You will most definitely want the power steering. 

Good luck with the diesel, stay away from the 825.


----------



## potskie (Feb 9, 2011)

Had a diesel and an 825i at my old work place. Diesel was a dog. it was slow as hell. The 825i was quick and powerful. Plus it was nice not having 2 separate fuel types on site to deal with. The powersteering is a must tho!


----------



## Drewster2012 (Dec 17, 2012)

So 855D a bad choice??


----------



## guff1972 (Dec 23, 2005)

the 855 diesel still have good speed they just aren't as snappy as the 825i. Both units will pull good and have very good pushing power when weighted properly.


----------



## ScubaSteve728 (Jan 17, 2012)

i would not plow with a gator. they do not look like they can handle the weight of those bosses


----------



## Drewster2012 (Dec 17, 2012)

ScubaSteve728;1559450 said:


> i would not plow with a gator. they do not look like they can handle the weight of those bosses


Yeah they can there is tons of videos on it


----------



## ScubaSteve728 (Jan 17, 2012)

i know they can ive seen the videos and they do squat quite a but must say the kubota looks like it handles it better


----------



## Drewster2012 (Dec 17, 2012)

ScubaSteve728;1559588 said:


> i know they can ive seen the videos and they do squat quite a but must say the kubota looks like it handles it better


I'm a kid and a kid needs his toys... kubita can't go off road and is 10k more


----------



## ScubaSteve728 (Jan 17, 2012)

Drewster2012;1559595 said:


> I'm a kid and a kid needs his toys... kubita can't go off road and is 10k more


very true 
do you want the boss striaght blade? prob weighs less than the v in the videos that ive seen anyways. however you really dont need a boss other companies make good blades too


----------



## Drewster2012 (Dec 17, 2012)

ScubaSteve728;1559598 said:


> very true
> do you want the boss striaght blade? prob weighs less than the v in the videos that ive seen anyways. however you really dont need a boss other companies make good blades too


I want a straight blade and in spring on of my friends dads co has to order it'd plows so when I order mine we will get a discout


----------



## gottaloveOT (Jan 6, 2009)

We have 2 2008 620i Gators with Boss Vs and 2 2012 825i with Boss Vs. The 620is were night and day difference after we got the power steering installed. 

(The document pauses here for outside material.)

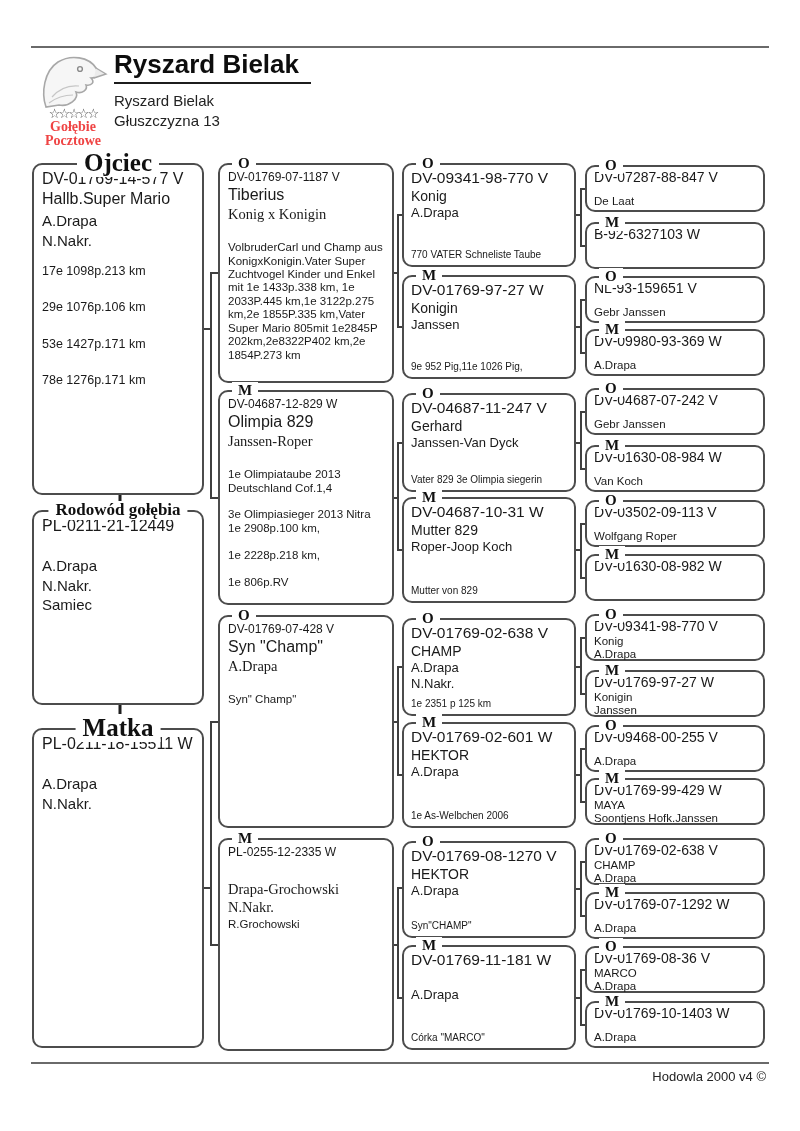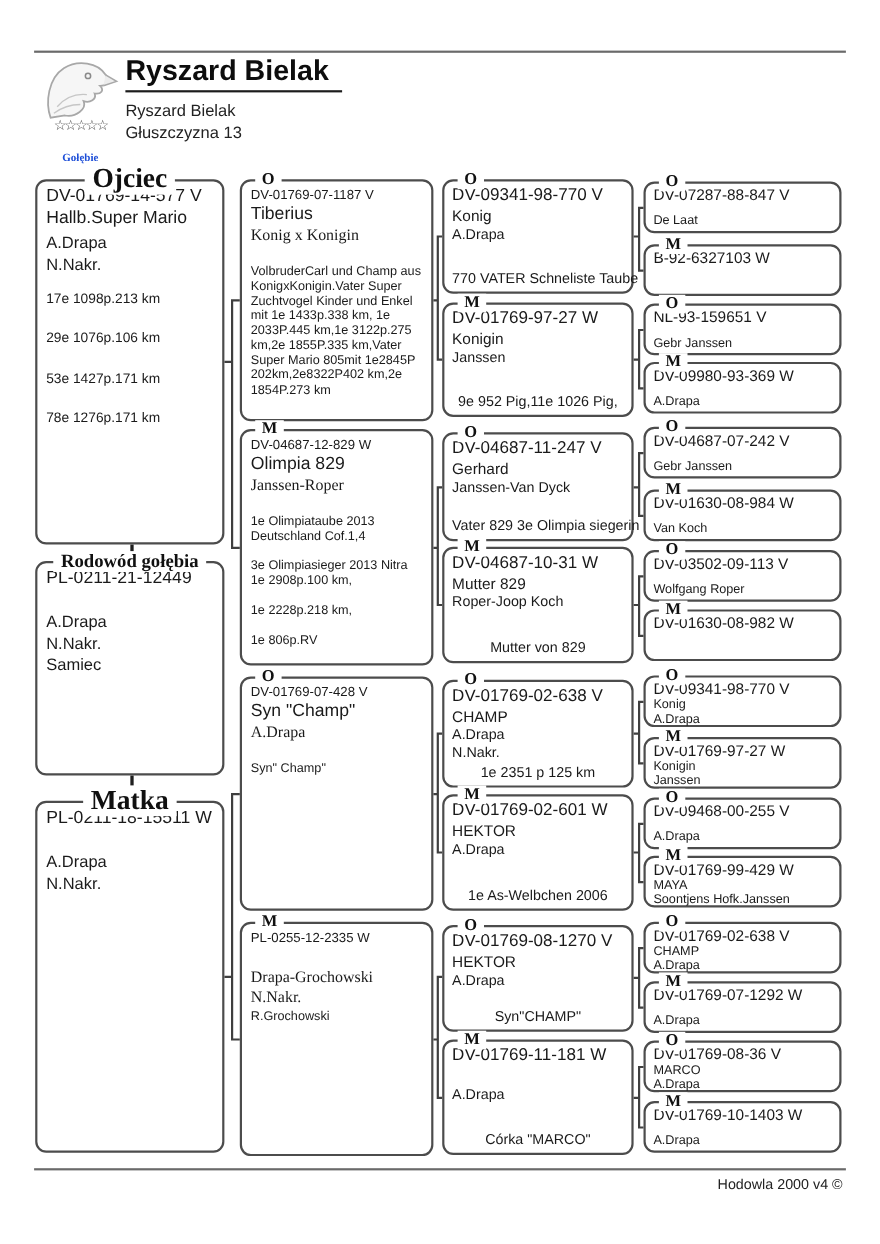"Gołębie" .logo-name { color: #1d4ed8 -> #ef4444; font-size: 10px -> 14px; margin-top: 19px -> none }
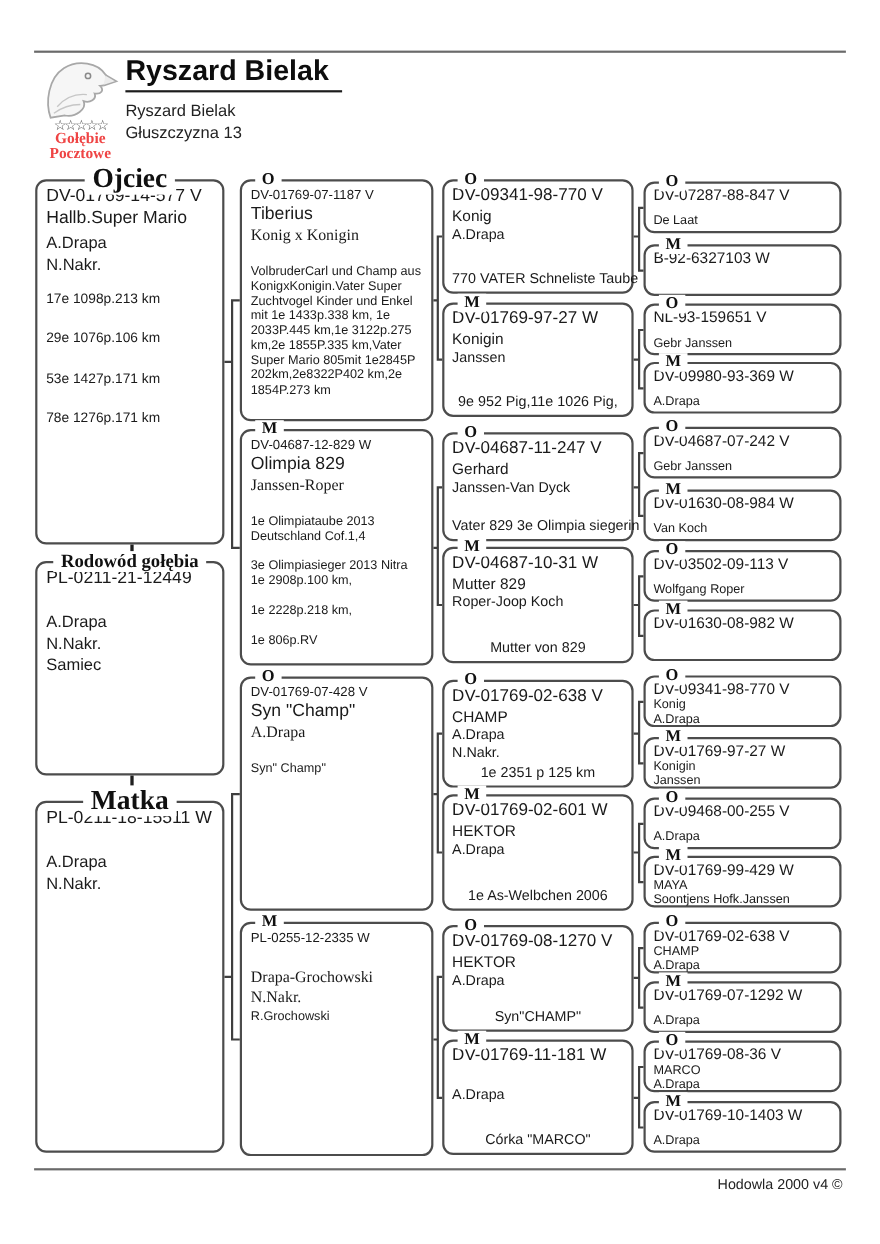"770 VATER Schneliste Taube" .note3 { font-size: 13px -> 10px; text-align: center -> none }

I see the 855 has the option for the John Deere power steering unit. That is the one to get. Do not get the aftermarket Electra-Steer steering that can be installed at the dealer, it SUCKS! our 620is have this and they have been nothing but problems. The JD steering is variable so the faster you go the tighter the steering gets for better stability. One finger turning. Plus, for us to buy the 825i Power Steering Gator it was actually cheaper than buying a non-power steering Gator and having the crappy Eletra-Steer unit installed.

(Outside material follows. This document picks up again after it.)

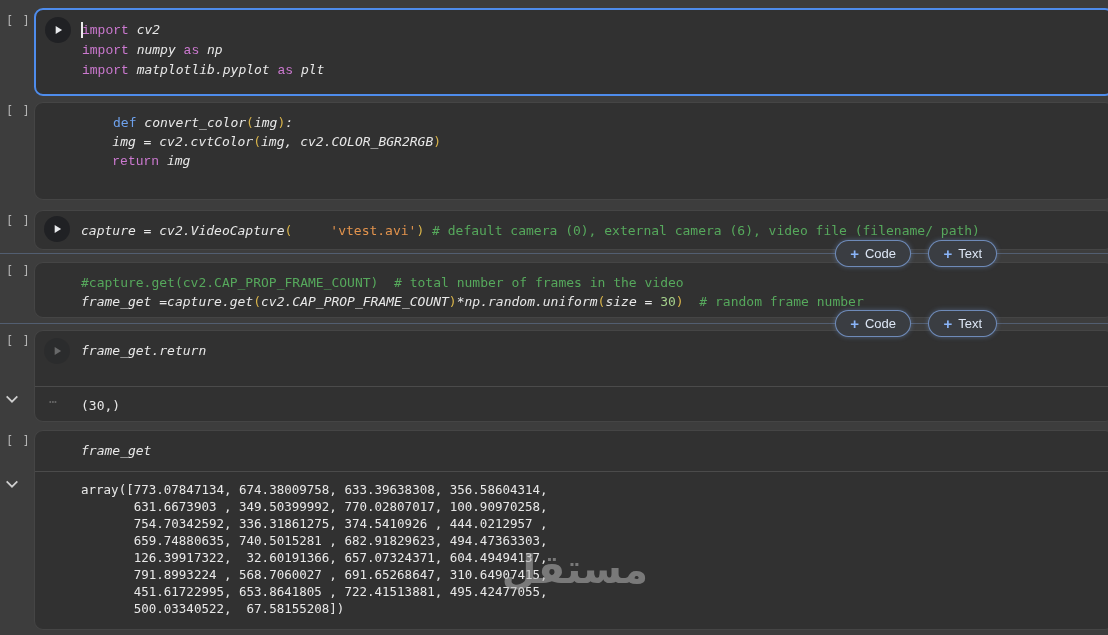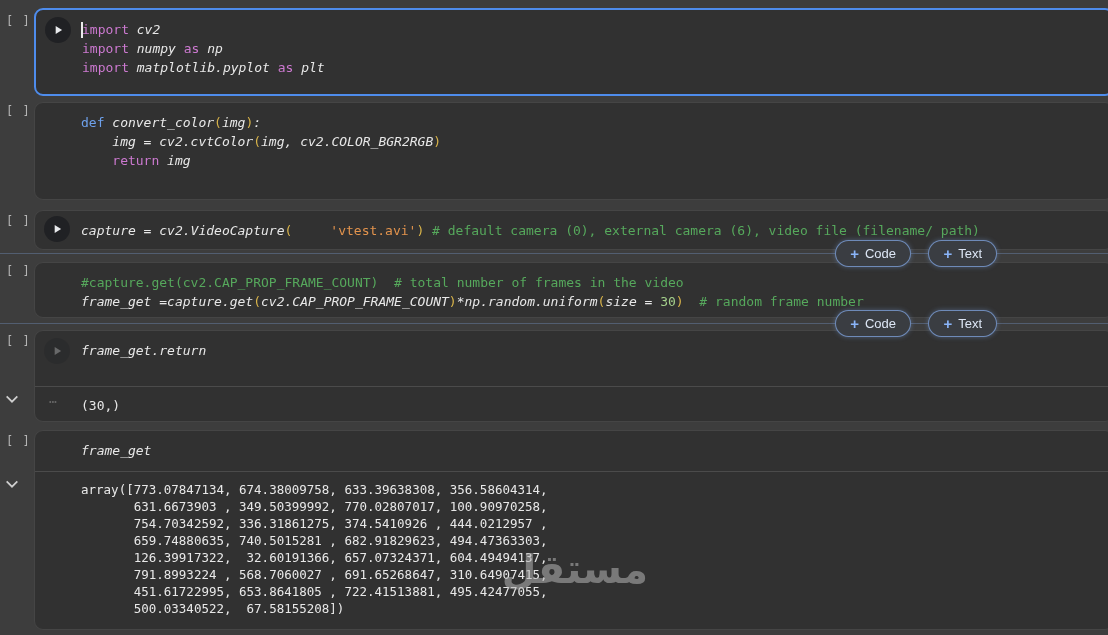"import" .tk-k { font-family: none -> Liberation Mono, monospace }
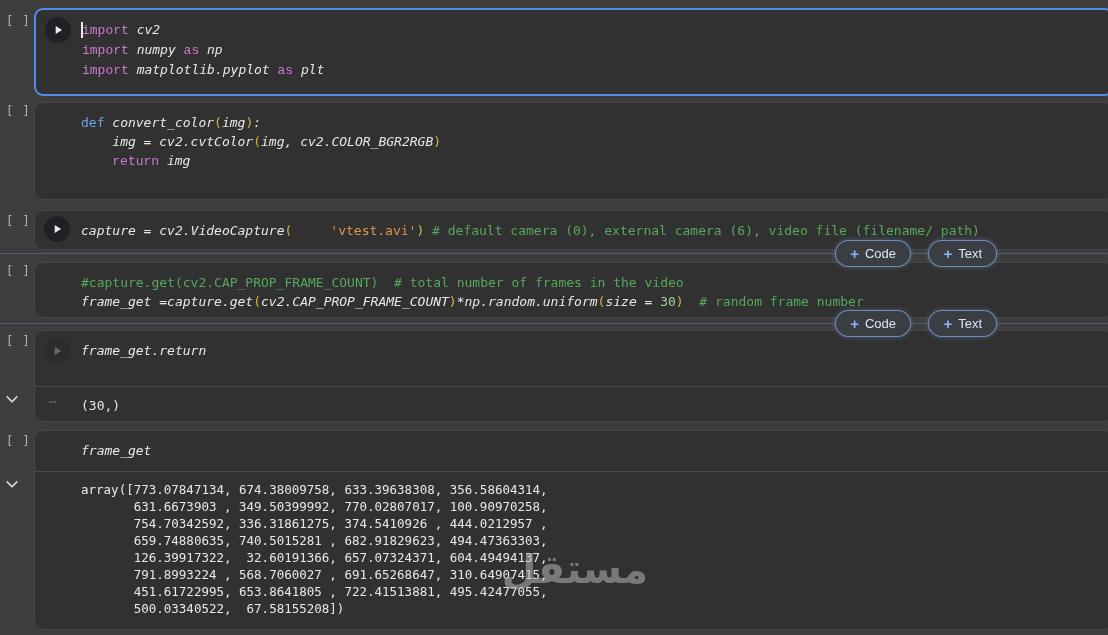"def" .tk-d { margin-left: none -> 32px }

I do agree that the suspension on the new Gators is quite soft though. With the plow on the units do drop a bit. But when plowing there isn't a problem. These plow like tanks. We also have salt spreaders on our Gators and we had to redesign the mount because the suspension was so soft the mounts would drag on the ground when going up curb cuts on the sidewalks.


----------



## dfd9 (Aug 18, 2010)

ScubaSteve728;1559450 said:


> i would not plow with a gator. they do not look like they can handle the weight of those bosses


They do, but not great.



Drewster2012;1559585 said:


> Yeah they can there is tons of videos on it


Because videos show how long the machine will last and all the breakdowns and repairs? Or at least the potential for them?



Drewster2012;1559595 said:


> I'm a kid and a kid needs his toys... kubita can't go off road and is 10k more


The RTV's can't go off road? You may want to do some checking before making blanket statements such as this.

The RTV is the machine to get if you want a dedicated work UTV. The Gator is a crossover that fits more in the play mode than work mode.

Wish I could\would have gotten the OEM power steering.


----------